— Task item —
Please output the listing that follows exactly, but keep all images out.

— The data —
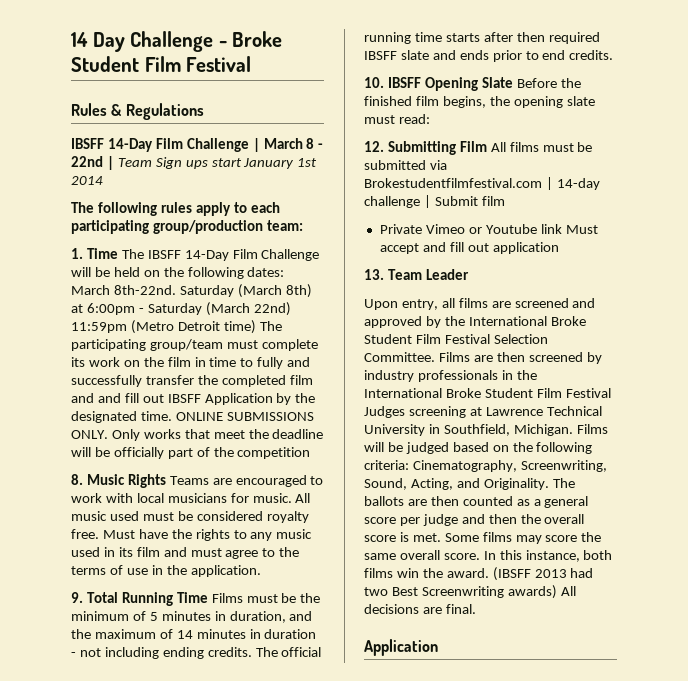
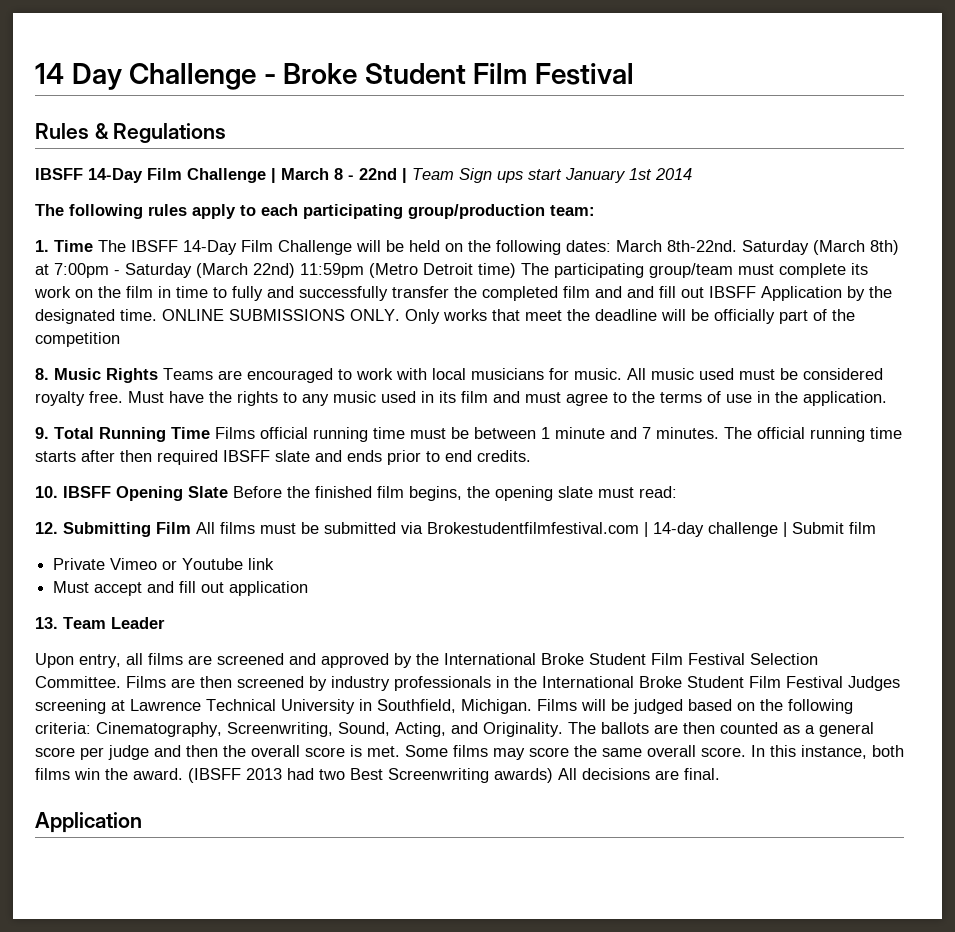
- Saturday (March 8th) at 6:00pm - Saturday (March 22nd) 11:59pm (Metro Detroit time) The participating group/team must complete its work on the film in time to fully and successfully transfer the completed film and and fill out IBSFF Application by the designated time.
+ Saturday (March 8th) at 7:00pm - Saturday (March 22nd) 11:59pm (Metro Detroit time) The participating group/team must complete its work on the film in time to fully and successfully transfer the completed film and and fill out IBSFF Application by the designated time.
- 9. Total Running Time Films must be the minimum of 5 minutes in duration, and the maximum of 14 minutes in duration - not including ending credits.
+ 9. Total Running Time Films official running time must be between 1 minute and 7 minutes.
- Private Vimeo or Youtube link Must accept and fill out application
+ Private Vimeo or Youtube link
+ Must accept and fill out application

— Response to this exercise —
- Saturday (March 8th) at 6:00pm - Saturday (March 22nd) 11:59pm (Metro Detroit time) The participating group/team must complete its work on the film in time to fully and successfully transfer the completed film and and fill out IBSFF Application by the designated time.
+ Saturday (March 8th) at 7:00pm - Saturday (March 22nd) 11:59pm (Metro Detroit time) The participating group/team must complete its work on the film in time to fully and successfully transfer the completed film and and fill out IBSFF Application by the designated time.
- 9. Total Running Time Films must be the minimum of 5 minutes in duration, and the maximum of 14 minutes in duration - not including ending credits.
+ 9. Total Running Time Films official running time must be between 1 minute and 7 minutes.
- Private Vimeo or Youtube link Must accept and fill out application
+ Private Vimeo or Youtube link
+ Must accept and fill out application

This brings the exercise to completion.